START The data

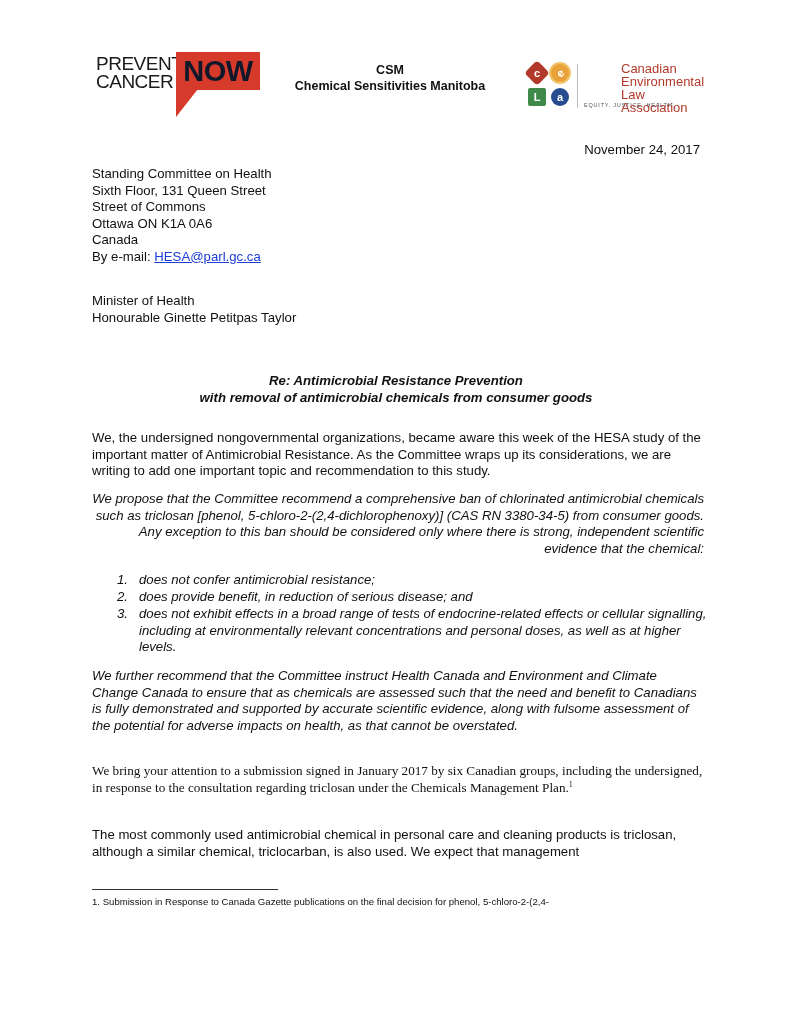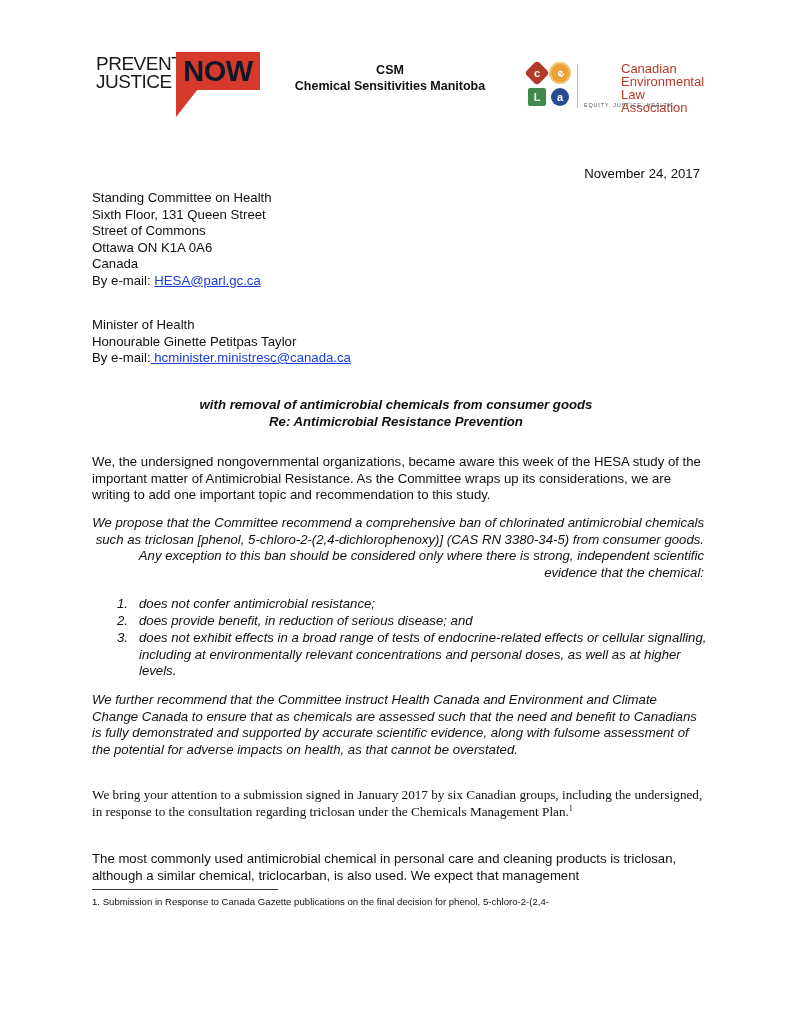--- a/index.html
+++ b/index.html
@@ -27,41 +27,41 @@
   #cela .ic.c { left: 0; top: 0; background: #b23a2a; border-radius: 4px; transform: rotate(45deg); }
   #cela .ic.c span, #cela .ic.e span { display: inline-block; transform: rotate(-45deg); }
   #cela .ic.e { left: 23px; top: 0; background: #e9a23a; border-radius: 50%; box-shadow: 0 0 0 2px #f2c26a; }
   #cela .ic.l { left: 0; top: 24px; background: #3f8a4a; border-radius: 2px 2px 2px 2px; }
   #cela .ic.a { left: 23px; top: 24px; background: #274c8f; border-radius: 50% 50% 50% 50%; }
   #cela .bar { position: absolute; left: 49px; top: 2px; width: 1px; height: 44px; background: #bbb; }
   #cela .name { position: absolute; left: 56px; top: 0; color: #b23a2a; font-size: 13px;
                 line-height: 13px; margin-left: 37px; }
   #cela .tag { position: absolute; left: 56px; top: 40px; color: #555; font-size: 5.5px;
                letter-spacing: 0.8px; }
-  .t { font-size: 13.2px; line-height: 16.5px; margin-top: 24px; }
+  .t { font-size: 13.2px; line-height: 16.5px; }
   .date { left: 560px; top: 142px; width: 140px; text-align: right; }
   .addr { left: 92px; }
   a.link { color: #1a3cd8; text-decoration: underline; }
   .re { left: 92px; width: 608px; text-align: center; font-weight: 700; font-style: italic; }
   .para { left: 92px; width: 612px; }
   .it { font-style: italic; }
   .li { left: 117px; width: 590px; }
   .li .n { position: absolute; left: 0; top: 0; }
   .li .tx { position: absolute; left: 22px; top: 0; width: 570px; }
   .fn-rule { left: 92px; top: 889px; width: 186px; height: 1px; background: #333; }
   .fn { left: 92px; top: 896px; font-size: 9.6px; line-height: 12px; }
   sup { font-size: 8px; line-height: 0; }
 </style>
 </head>
 <body>
 
 <div id="pcn" class="abs">
   <div class="words">
     <div>PREVENT</div>
-    <div>JUSTICE</div>
+    <div>CANCER</div>
   </div>
   <div class="bubble">NOW</div>
   <div class="tail"></div>
 </div>
 
 <div id="csm" class="abs">
   <div>CSM</div>
   <div>Chemical Sensitivities Manitoba</div>
 </div>
 
@@ -88,26 +88,25 @@
   <div>Sixth Floor, 131 Queen Street</div>
   <div>Street of Commons</div>
   <div>Ottawa ON K1A 0A6</div>
   <div>Canada</div>
   <div><span>By e-mail: </span><a class="link">HESA@parl.gc.ca</a></div>
 </div>
 
 <div class="abs t addr" style="top:293px;">
   <div>Minister of Health</div>
   <div>Honourable Ginette Petitpas Taylor</div>
-  <div><span>By e-mail:</span><a class="link"> hcminister.ministresc@canada.ca</a></div>
 </div>
 
 <div class="abs t re" style="top:373px;">
+  <div>Re: Antimicrobial Resistance Prevention</div>
   <div>with removal of antimicrobial chemicals from consumer goods</div>
-  <div>Re: Antimicrobial Resistance Prevention</div>
 </div>
 
 <div class="abs t para" style="top:430px;">We, the undersigned nongovernmental organizations, became aware this week of the HESA study of the important matter of Antimicrobial Resistance. As the Committee wraps up its considerations, we are writing to add one important topic and recommendation to this study.</div>
 <div class="abs t para it" style="top:491px;text-align:right;">We propose that the Committee recommend a comprehensive ban of chlorinated antimicrobial chemicals such as triclosan [phenol, 5-chloro-2-(2,4-dichlorophenoxy)] (CAS RN 3380-34-5) from consumer goods.  Any exception to this ban should be considered only where there is strong, independent scientific evidence that the chemical:</div>
 
 <div class="abs t li it" style="top:572px;height:17px;">
   <span class="n">1.</span>
     <span class="tx">does not confer antimicrobial resistance;</span>
 </div>
 <div class="abs t li it" style="top:589px;height:17px;">

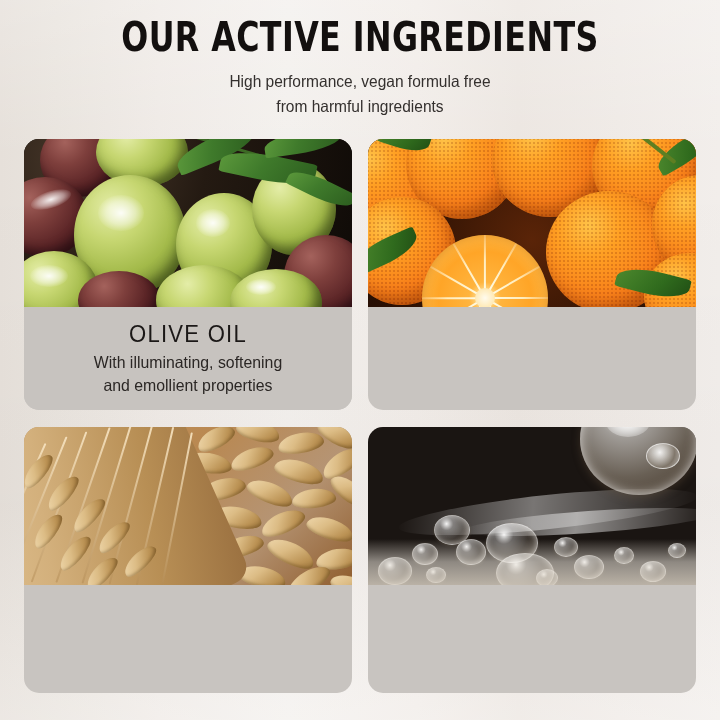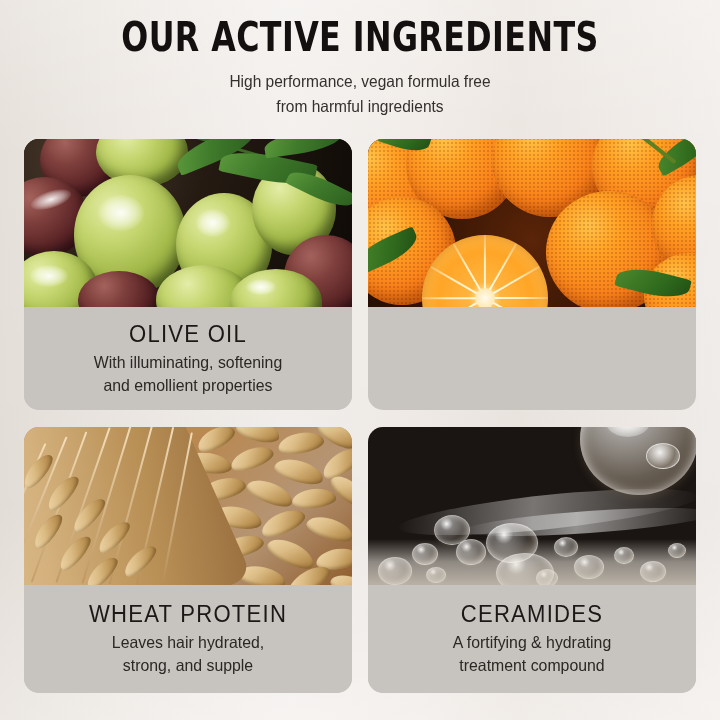--- a/index.html
+++ b/index.html
@@ -345,27 +345,20 @@
           <div class="blob grain" style="left:-6px;  top:36px;  width:40px; height:16px; transform:rotate(-52deg);"></div>
           <div class="blob grain" style="left:18px;  top:58px;  width:42px; height:16px; transform:rotate(-50deg);"></div>
           <div class="blob grain" style="left:44px;  top:80px;  width:42px; height:16px; transform:rotate(-48deg);"></div>
           <div class="blob grain" style="left:70px;  top:102px; width:40px; height:16px; transform:rotate(-46deg);"></div>
           <div class="blob grain" style="left:4px;   top:96px;  width:40px; height:16px; transform:rotate(-54deg);"></div>
           <div class="blob grain" style="left:30px;  top:118px; width:42px; height:16px; transform:rotate(-50deg);"></div>
           <div class="blob grain" style="left:58px;  top:138px; width:40px; height:16px; transform:rotate(-47deg);"></div>
           <div class="blob grain" style="left:96px;  top:126px; width:40px; height:16px; transform:rotate(-44deg);"></div>
         </div>
       </div>
-      <div class="card-caption">
-        <div class="card-title">WHEAT PROTEIN</div>
-        <div class="card-desc">
-          <div>Leaves hair hydrated,</div>
-          <div>strong, and supple</div>
-        </div>
-      </div>
     </div>
 
     <div class="card">
       <div class="card-photo gel-bg">
         <div class="ph">
           <div class="sheen" style="position:absolute; left:30px; top:68px; width:300px; height:34px; opacity:0.55; transform:rotate(-6deg);"></div>
           <div class="sheen" style="position:absolute; left:96px; top:84px; width:250px; height:22px; opacity:0.7; transform:rotate(-4deg);"></div>
 
           <div class="blob droplet" style="left:212px; top:-44px; width:118px; height:112px;"></div>
           <div class="blob" style="left:238px; top:-20px; width:44px; height:30px; background:radial-gradient(ellipse,rgba(255,255,255,0.95),rgba(255,255,255,0));"></div>
@@ -382,23 +375,16 @@
           <div class="blob bubble" style="left:246px; top:120px; width:20px; height:17px;"></div>
           <div class="blob bubble" style="left:272px; top:134px; width:26px; height:21px;"></div>
           <div class="blob bubble" style="left:300px; top:116px; width:18px; height:15px;"></div>
           <div class="blob bubble" style="left:168px; top:142px; width:22px; height:18px;"></div>
           <div class="blob bubble" style="left:58px;  top:140px; width:20px; height:16px;"></div>
 
           <div style="position:absolute; left:0; bottom:0; width:100%; height:46px;
                       background:linear-gradient(180deg, rgba(235,228,216,0) 0%, rgba(238,232,222,0.55) 50%, rgba(226,217,203,0.8) 100%);"></div>
         </div>
       </div>
-      <div class="card-caption">
-        <div class="card-title">CERAMIDES</div>
-        <div class="card-desc">
-          <div>A fortifying &amp; hydrating</div>
-          <div>treatment compound</div>
-        </div>
-      </div>
     </div>
 
   </div>
 </div>
 
 </body></html>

END The data

### Description of the task:
Recreate the listing above word for word, dropping each picture it contains.

### Result for this exercise:
--- a/index.html
+++ b/index.html
@@ -27,41 +27,41 @@
   #cela .ic.c { left: 0; top: 0; background: #b23a2a; border-radius: 4px; transform: rotate(45deg); }
   #cela .ic.c span, #cela .ic.e span { display: inline-block; transform: rotate(-45deg); }
   #cela .ic.e { left: 23px; top: 0; background: #e9a23a; border-radius: 50%; box-shadow: 0 0 0 2px #f2c26a; }
   #cela .ic.l { left: 0; top: 24px; background: #3f8a4a; border-radius: 2px 2px 2px 2px; }
   #cela .ic.a { left: 23px; top: 24px; background: #274c8f; border-radius: 50% 50% 50% 50%; }
   #cela .bar { position: absolute; left: 49px; top: 2px; width: 1px; height: 44px; background: #bbb; }
   #cela .name { position: absolute; left: 56px; top: 0; color: #b23a2a; font-size: 13px;
                 line-height: 13px; margin-left: 37px; }
   #cela .tag { position: absolute; left: 56px; top: 40px; color: #555; font-size: 5.5px;
                letter-spacing: 0.8px; }
-  .t { font-size: 13.2px; line-height: 16.5px; margin-top: 24px; }
+  .t { font-size: 13.2px; line-height: 16.5px; }
   .date { left: 560px; top: 142px; width: 140px; text-align: right; }
   .addr { left: 92px; }
   a.link { color: #1a3cd8; text-decoration: underline; }
   .re { left: 92px; width: 608px; text-align: center; font-weight: 700; font-style: italic; }
   .para { left: 92px; width: 612px; }
   .it { font-style: italic; }
   .li { left: 117px; width: 590px; }
   .li .n { position: absolute; left: 0; top: 0; }
   .li .tx { position: absolute; left: 22px; top: 0; width: 570px; }
   .fn-rule { left: 92px; top: 889px; width: 186px; height: 1px; background: #333; }
   .fn { left: 92px; top: 896px; font-size: 9.6px; line-height: 12px; }
   sup { font-size: 8px; line-height: 0; }
 </style>
 </head>
 <body>
 
 <div id="pcn" class="abs">
   <div class="words">
     <div>PREVENT</div>
-    <div>JUSTICE</div>
+    <div>CANCER</div>
   </div>
   <div class="bubble">NOW</div>
   <div class="tail"></div>
 </div>
 
 <div id="csm" class="abs">
   <div>CSM</div>
   <div>Chemical Sensitivities Manitoba</div>
 </div>
 
@@ -88,26 +88,25 @@
   <div>Sixth Floor, 131 Queen Street</div>
   <div>Street of Commons</div>
   <div>Ottawa ON K1A 0A6</div>
   <div>Canada</div>
   <div><span>By e-mail: </span><a class="link">HESA@parl.gc.ca</a></div>
 </div>
 
 <div class="abs t addr" style="top:293px;">
   <div>Minister of Health</div>
   <div>Honourable Ginette Petitpas Taylor</div>
-  <div><span>By e-mail:</span><a class="link"> hcminister.ministresc@canada.ca</a></div>
 </div>
 
 <div class="abs t re" style="top:373px;">
+  <div>Re: Antimicrobial Resistance Prevention</div>
   <div>with removal of antimicrobial chemicals from consumer goods</div>
-  <div>Re: Antimicrobial Resistance Prevention</div>
 </div>
 
 <div class="abs t para" style="top:430px;">We, the undersigned nongovernmental organizations, became aware this week of the HESA study of the important matter of Antimicrobial Resistance. As the Committee wraps up its considerations, we are writing to add one important topic and recommendation to this study.</div>
 <div class="abs t para it" style="top:491px;text-align:right;">We propose that the Committee recommend a comprehensive ban of chlorinated antimicrobial chemicals such as triclosan [phenol, 5-chloro-2-(2,4-dichlorophenoxy)] (CAS RN 3380-34-5) from consumer goods.  Any exception to this ban should be considered only where there is strong, independent scientific evidence that the chemical:</div>
 
 <div class="abs t li it" style="top:572px;height:17px;">
   <span class="n">1.</span>
     <span class="tx">does not confer antimicrobial resistance;</span>
 </div>
 <div class="abs t li it" style="top:589px;height:17px;">

--- a/index.html
+++ b/index.html
@@ -345,27 +345,20 @@
           <div class="blob grain" style="left:-6px;  top:36px;  width:40px; height:16px; transform:rotate(-52deg);"></div>
           <div class="blob grain" style="left:18px;  top:58px;  width:42px; height:16px; transform:rotate(-50deg);"></div>
           <div class="blob grain" style="left:44px;  top:80px;  width:42px; height:16px; transform:rotate(-48deg);"></div>
           <div class="blob grain" style="left:70px;  top:102px; width:40px; height:16px; transform:rotate(-46deg);"></div>
           <div class="blob grain" style="left:4px;   top:96px;  width:40px; height:16px; transform:rotate(-54deg);"></div>
           <div class="blob grain" style="left:30px;  top:118px; width:42px; height:16px; transform:rotate(-50deg);"></div>
           <div class="blob grain" style="left:58px;  top:138px; width:40px; height:16px; transform:rotate(-47deg);"></div>
           <div class="blob grain" style="left:96px;  top:126px; width:40px; height:16px; transform:rotate(-44deg);"></div>
         </div>
       </div>
-      <div class="card-caption">
-        <div class="card-title">WHEAT PROTEIN</div>
-        <div class="card-desc">
-          <div>Leaves hair hydrated,</div>
-          <div>strong, and supple</div>
-        </div>
-      </div>
     </div>
 
     <div class="card">
       <div class="card-photo gel-bg">
         <div class="ph">
           <div class="sheen" style="position:absolute; left:30px; top:68px; width:300px; height:34px; opacity:0.55; transform:rotate(-6deg);"></div>
           <div class="sheen" style="position:absolute; left:96px; top:84px; width:250px; height:22px; opacity:0.7; transform:rotate(-4deg);"></div>
 
           <div class="blob droplet" style="left:212px; top:-44px; width:118px; height:112px;"></div>
           <div class="blob" style="left:238px; top:-20px; width:44px; height:30px; background:radial-gradient(ellipse,rgba(255,255,255,0.95),rgba(255,255,255,0));"></div>
@@ -382,23 +375,16 @@
           <div class="blob bubble" style="left:246px; top:120px; width:20px; height:17px;"></div>
           <div class="blob bubble" style="left:272px; top:134px; width:26px; height:21px;"></div>
           <div class="blob bubble" style="left:300px; top:116px; width:18px; height:15px;"></div>
           <div class="blob bubble" style="left:168px; top:142px; width:22px; height:18px;"></div>
           <div class="blob bubble" style="left:58px;  top:140px; width:20px; height:16px;"></div>
 
           <div style="position:absolute; left:0; bottom:0; width:100%; height:46px;
                       background:linear-gradient(180deg, rgba(235,228,216,0) 0%, rgba(238,232,222,0.55) 50%, rgba(226,217,203,0.8) 100%);"></div>
         </div>
       </div>
-      <div class="card-caption">
-        <div class="card-title">CERAMIDES</div>
-        <div class="card-desc">
-          <div>A fortifying &amp; hydrating</div>
-          <div>treatment compound</div>
-        </div>
-      </div>
     </div>
 
   </div>
 </div>
 
 </body></html>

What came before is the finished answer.